Re: [RFC] Synchronized Shared Pointers for the Linux kernel
From: Mathieu Desnoyers
Date: Fri Oct 11 2024 - 11:17:28 EST
On 2024-10-11 01:11, Boqun Feng wrote:
On Thu, Oct 10, 2024 at 03:16:25PM -0400, Mathieu Desnoyers wrote:
Hi,
I've created a new API (sharedptr.h) for the use-case of
providing existence object guarantees (e.g. for Rust)
when dereferencing pointers which can be concurrently updated.
I call this "Synchronized Shared Pointers".

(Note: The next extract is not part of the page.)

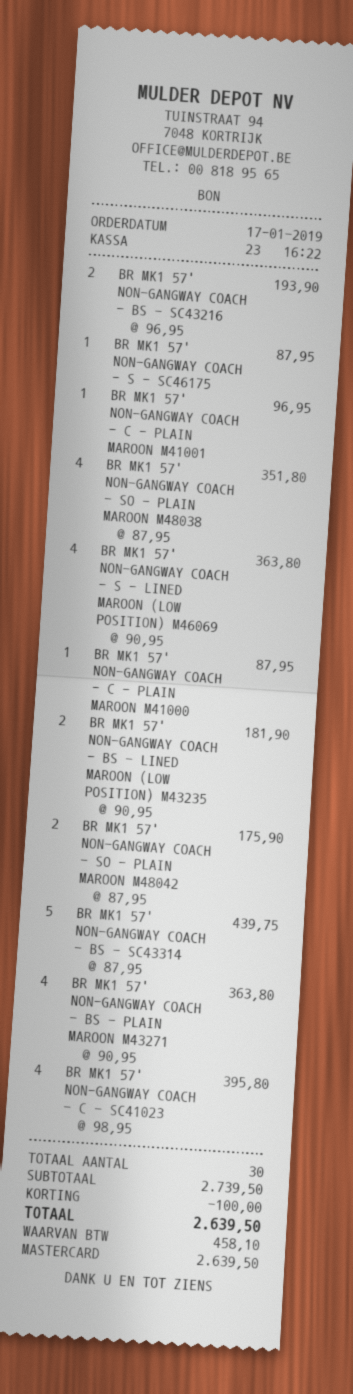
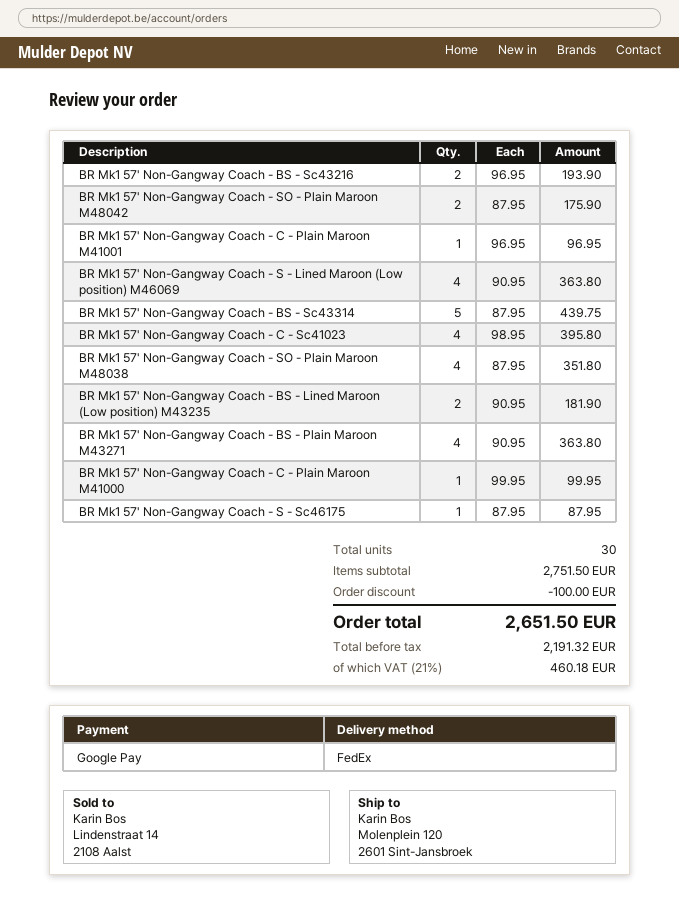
payment method: Mastercard -> Google Pay
BR MK1 57' NON-GANGWAY COACH - C - PLAIN MAROON M41000: 1 x 87.95 = 87.95 -> 1 x 99.95 = 99.95
subtotal: 2739.50 -> 2751.50
tax: 458.10 -> 460.18
total: 2639.50 -> 2651.50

This should be an elegant solution to Greg's refcount
existence use-case as well.
The current implementation can be found here:
https://github.com/compudj/linux-dev/commit/64c3756b88776fe534629c70f6a1d27fad27e9ba
Patch added inline below for feedback.
Thanks!
Mathieu
[...]
+ */
+static inline
+struct sharedptr sharedptr_copy_from_sync(const struct syncsharedptr *ssp)
+{
+ struct sharedptr_node *spn, *hp;
+ struct hazptr_slot *slot;
+ struct sharedptr sp;
+
+ preempt_disable();
Disabling preemption acts as an RCU read-side critical section, so I
guess the immediate question is why (or when) not use RCU ;-)
That's a very relevant question indeed! Why use hazard pointers rather
than RCU in this particular use-case ?
You are right that I could add a rcu_read_lock()/rcu_read_unlock()
around sharedptr_copy_from_sync(), and pair this with a call_rcu()
in node_release, which would effectively replace hazard pointers
by RCU.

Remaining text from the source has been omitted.